Para a preceptora, existem fatores externos relacionados às relações e conflitos na estrutura das próprias famílias, provocados por aspectos socioeconômicos e violência cotidiana. Essas características refletem no elo mais frágil desse núcleo familiar, que é a criança. Essa fragilidade existe por ser mais difícil ter acesso à ferramentas de identificação e solicitação de ajuda a uma terceira pessoa na infância, principalmente porque a maior parte dos casos ocorre dentro da família.
Como denunciar
Ao perceber que uma criança está sofrendo violência, maus tratos, ou omissão de algum tipo, denuncie por canais de denúncia anônima, como o Disque 100, que é gratuito, ou por órgãos especializados, como Conselho Tutelar, Conselho Municipal dos Direitos da Criança e Adolescente e Delegacia de Defesa da Criança e do Adolescente.
Dia da Infância
O Dia da Infância, comemorado no dia 24 de agosto, é uma data importante para conhecer o papel da sociedade na proteção desse grupo. Segundo o Estatuto da Criança e do Adolescente (ECA), é dever de todos reforçar o cuidado com a infância e a adolescência. Quem está por perto e tem informações sobre casos de violência deve denunciar com o maior número de informações o possível: nome ou apelido da criança, quem é o responsável e endereço com ponto de referência, para que as equipes responsáveis consigam chegar até a criança em situação de violência e possam iniciar os cuidados necessários para retirá-la desse cenário.
Por definição do ECA, é considerada criança toda pessoa com até 12 anos incompletos. Para a preceptora do ISD Alexandra Lima, dentro dessa faixa etária existem ainda dois recortes que sofrem formas distintas de violação: as que estão na primeira infância, até os 6 anos, e as mais próximas da adolescência.
“Na faixa dos 0 a 3 anos, por exemplo, existe muito mais a negligência, a falta de cuidado. Quando as crianças ainda não podem reclamar e não têm discernimento do que precisam para seu bem estar e sobrevivência, ocorrem muitos casos de omissão, como não dar banho, não levar ao médico ou não dar comida. Já a criança mais velha, sabe que o responsável tem que dar comida para ela, tem que levar para escola... Então ela vai questionar usando uma outra forma de comunicação, e isso pode refletir em uma violência física”, explica.

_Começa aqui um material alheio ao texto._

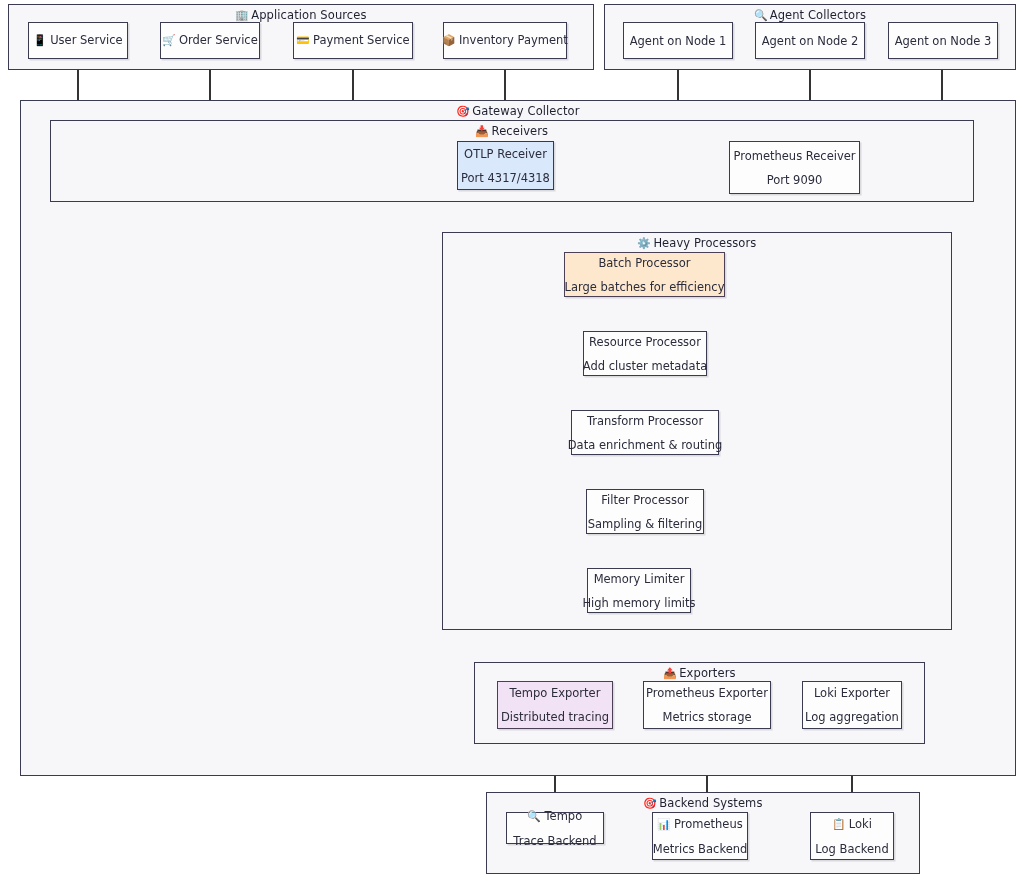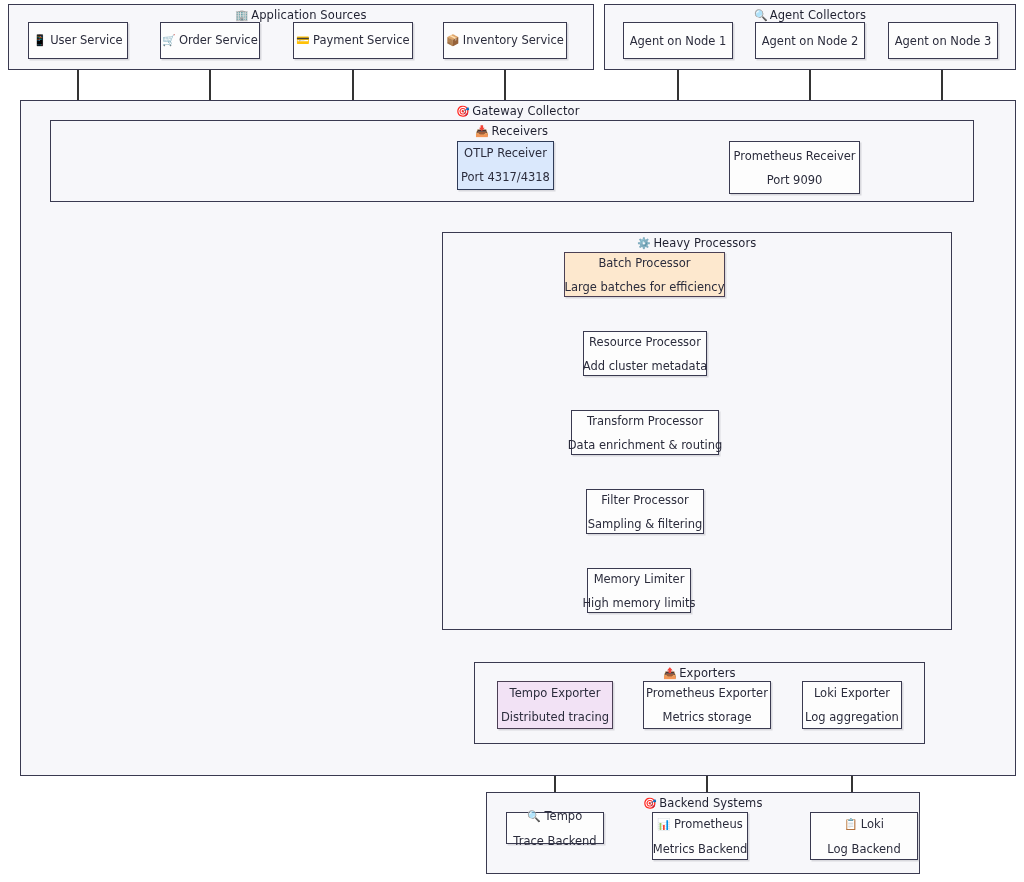--- a/index.html
+++ b/index.html
@@ -131,21 +131,21 @@
       <span class="emo">🛒</span><span>Order Service</span>
     </div>
   </div>
   <div class="node" style="left:293px; top:22px; width:120px; height:37px;">
     <div class="line with-emo">
       <span class="emo">💳</span><span>Payment Service</span>
     </div>
   </div>
   <div class="node" style="left:443px; top:22px; width:124px; height:37px;">
     <div class="line with-emo">
-      <span class="emo">📦</span><span>Inventory Service</span>
+      <span class="emo">📦</span><span>Inventory Payment</span>
     </div>
   </div>
 
   <div class="cluster" style="left:604px; top:4px; width:412px; height:66px;">
     <div class="cluster-label">
       <span class="emo">🔍</span><span>Agent Collectors</span>
     </div>
   </div>
   <div class="node" style="left:623px; top:22px; width:110px; height:37px;">
     <div class="line">Agent on Node 1</div>
@@ -161,21 +161,21 @@
     <div class="cluster-label">
       <span class="emo">🎯</span><span>Gateway Collector</span>
     </div>
   </div>
 
   <div class="cluster" style="left:50px; top:120px; width:924px; height:82px;">
     <div class="cluster-label">
       <span class="emo">📥</span><span>Receivers</span>
     </div>
   </div>
-  <div class="node blue" style="left:457px; top:141px; width:97px; height:49px;justify-content:flex-end;">
+  <div class="node blue" style="left:457px; top:141px; width:97px; height:49px;">
     <div class="line">OTLP Receiver</div>
     <div class="line">Port 4317/4318</div>
   </div>
   <div class="node" style="left:729px; top:141px; width:131px; height:53px;">
     <div class="line">Prometheus Receiver</div>
     <div class="line">Port 9090</div>
   </div>
 
   <div class="cluster" style="left:442px; top:232px; width:510px; height:398px;">
     <div class="cluster-label">
@@ -231,20 +231,20 @@
       <span class="emo">🔍</span><span>Tempo</span>
     </div>
     <div class="line">Trace Backend</div>
   </div>
   <div class="node" style="left:652px; top:812px; width:96px; height:48px;">
     <div class="line with-emo">
       <span class="emo">📊</span><span>Prometheus</span>
     </div>
     <div class="line">Metrics Backend</div>
   </div>
-  <div class="node" style="left:810px; top:812px; width:108px; height:48px;">
+  <div class="node" style="left:810px; top:812px; width:84px; height:48px;">
     <div class="line with-emo">
       <span class="emo">📋</span><span>Loki</span>
     </div>
     <div class="line">Log Backend</div>
   </div>
 
 </div>
 
 </body></html>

Em muitos casos, as violações variam de acordo com o que a criança expressa, de que forma expressa e o quanto consegue entender em que situação se encontra. Por isso, considerando as impossibilidades de autonomia e discernimento de muitas crianças, é importante, enquanto sociedade, manter um olhar de alerta - seja vizinho, família, escola ou unidades de saúde, para garantir a proteção dessa população.